In a new study, researchers found that eating a healthy, plant-based diet that includes foods like vegetables, whole grains and beans, and decreasing intakes of less healthy foods like refined grains or added sugars may reduce your risk of having a stroke by up to 10%.
They found a diet high in quality plant-based foods may reduce your risk of having an ischemic stroke.
An ischemic stroke is linked to a blockage of blood flow to the brain and is the most common type of stroke.
The research was conducted by a team at Harvard T.H. Chan School of Public Health.
Many studies already show that eating a diet rich in fruits and vegetables can reduce the risk of all kinds of diseases, from heart disease to diabetes.
In the study, the team examined 209,508 people who did not have heart disease or cancer at the start of the study.
They followed the participants for more than 25 years.
Researchers divided the participants into five groups based on the quality of their diet, specifically, higher amounts of plant-based foods, without excluding all animal foods.
For example, people with the highest healthy plant-based diets had, on average, 12 servings of healthy plant-based foods like leafy greens, fruits, whole grains, beans and vegetable oils per day, compared to those with the lowest quality diets, who averaged seven and a half servings per day.
When it came to less healthy plant-based foods, such as refined grains and vegetables with high glycemic indexes like corn and potatoes, the people with the healthiest diet had, on average, three servings per day compared to six and a half servings for those with the lowest quality diets.
As for meat and dairy, the group with the healthiest diet averaged three and a half servings per day, compared to six servings per day for those with the lowest quality diets.
During the study, 6,241 people had strokes, including 3,015 who had ischemic strokes and 853 who had hemorrhagic strokes.

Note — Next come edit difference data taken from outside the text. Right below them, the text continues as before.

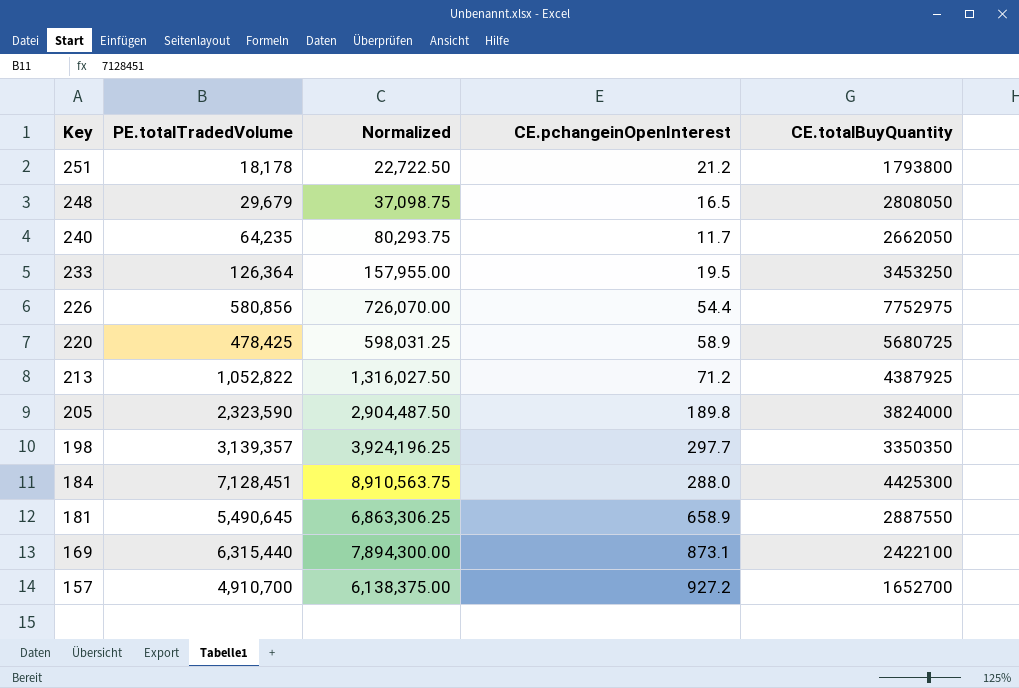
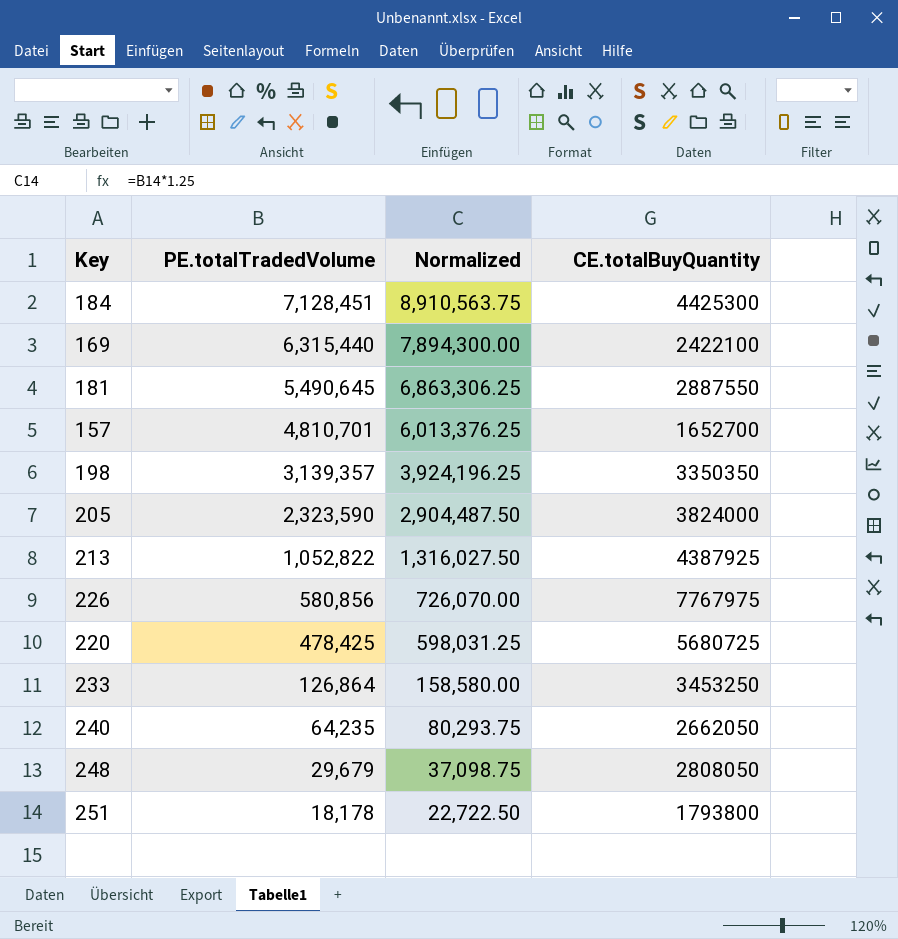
row order: Key descending -> PE.totalTradedVolume descending
column CE.pchangeinOpenInterest | position: 4 -> none
157 | PE.totalTradedVolume: 4,910,700 -> 4,810,701
157 | Normalized: 6,138,375.00 -> 6,013,376.25
226 | CE.totalBuyQuantity: 7752975 -> 7767975
233 | PE.totalTradedVolume: 126,364 -> 126,864
233 | Normalized: 157,955.00 -> 158,580.00

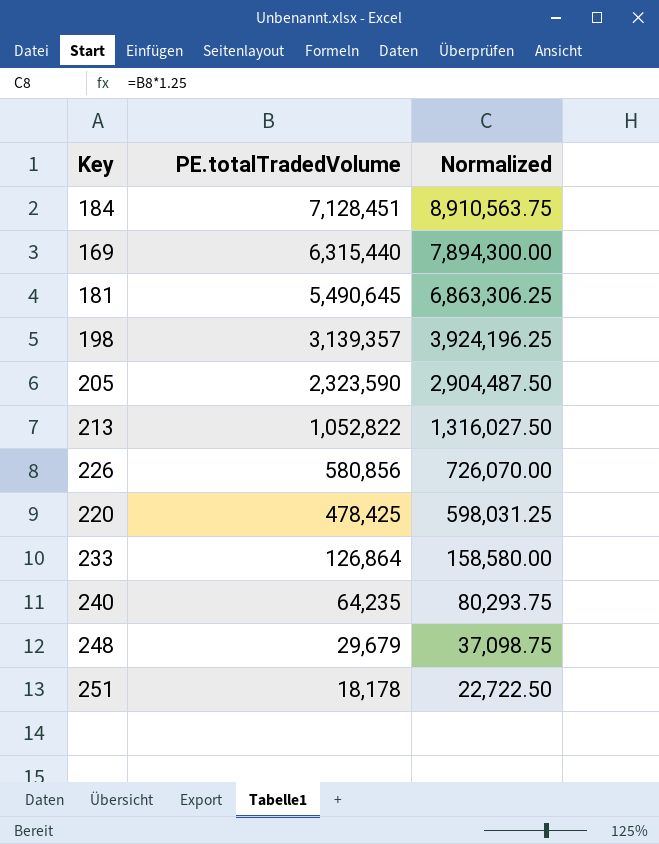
column CE.totalBuyQuantity | position: 4 -> none
row 157: 4,810,701 | 6,013,376.25 | 1652700 -> none

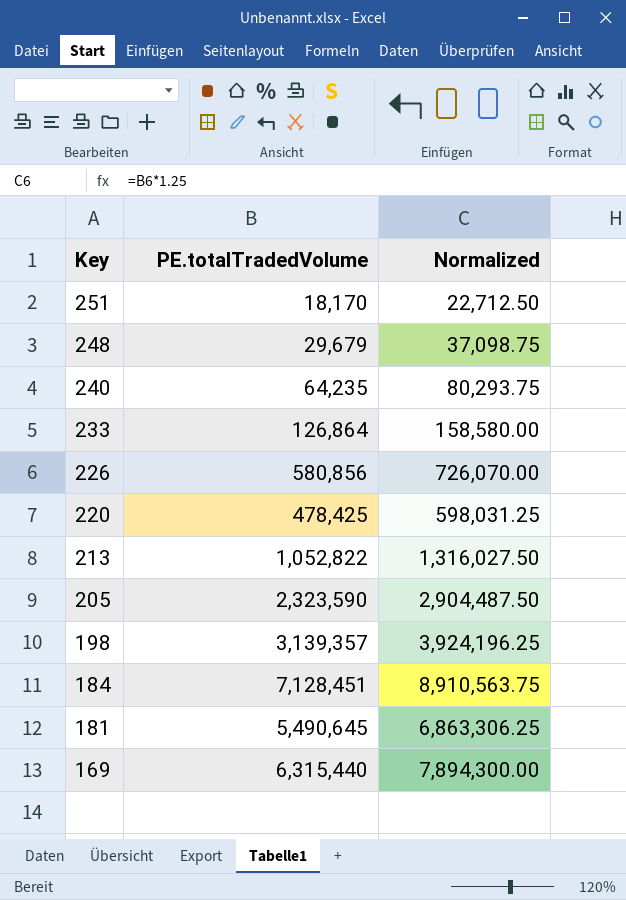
row order: PE.totalTradedVolume descending -> Key descending
251 | PE.totalTradedVolume: 18,178 -> 18,170
251 | Normalized: 22,722.50 -> 22,712.50

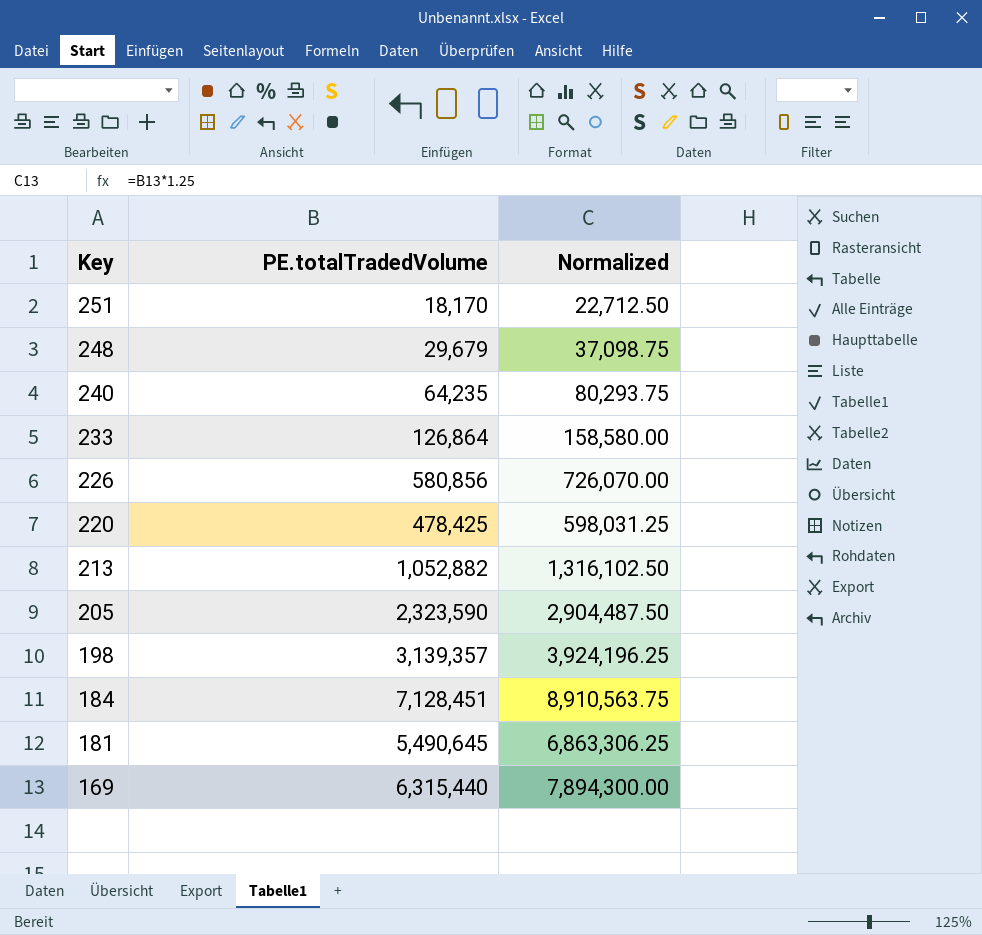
213 | PE.totalTradedVolume: 1,052,822 -> 1,052,882
213 | Normalized: 1,316,027.50 -> 1,316,102.50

Compared to people who ate the fewest healthful plant-based foods, people who ate the most had a 10% lower risk of having a stroke.
When looking at the type of stroke, compared to people who ate the fewest healthful plant-based foods, people in the group who ate the most showed about an 8% lower risk for ischemic stroke.
The researchers believe those differences may be because of the differences in the quality of plant-based foods that people consumed.
A vegetarian diet high in less healthy plant-based foods, such as refined grains, added sugars, and fats, is one example of how the quality of some so-called ‘healthy’ diets differs.
One author of the study is Megu Baden, M.D., Ph.D.
The study is published in Neurology.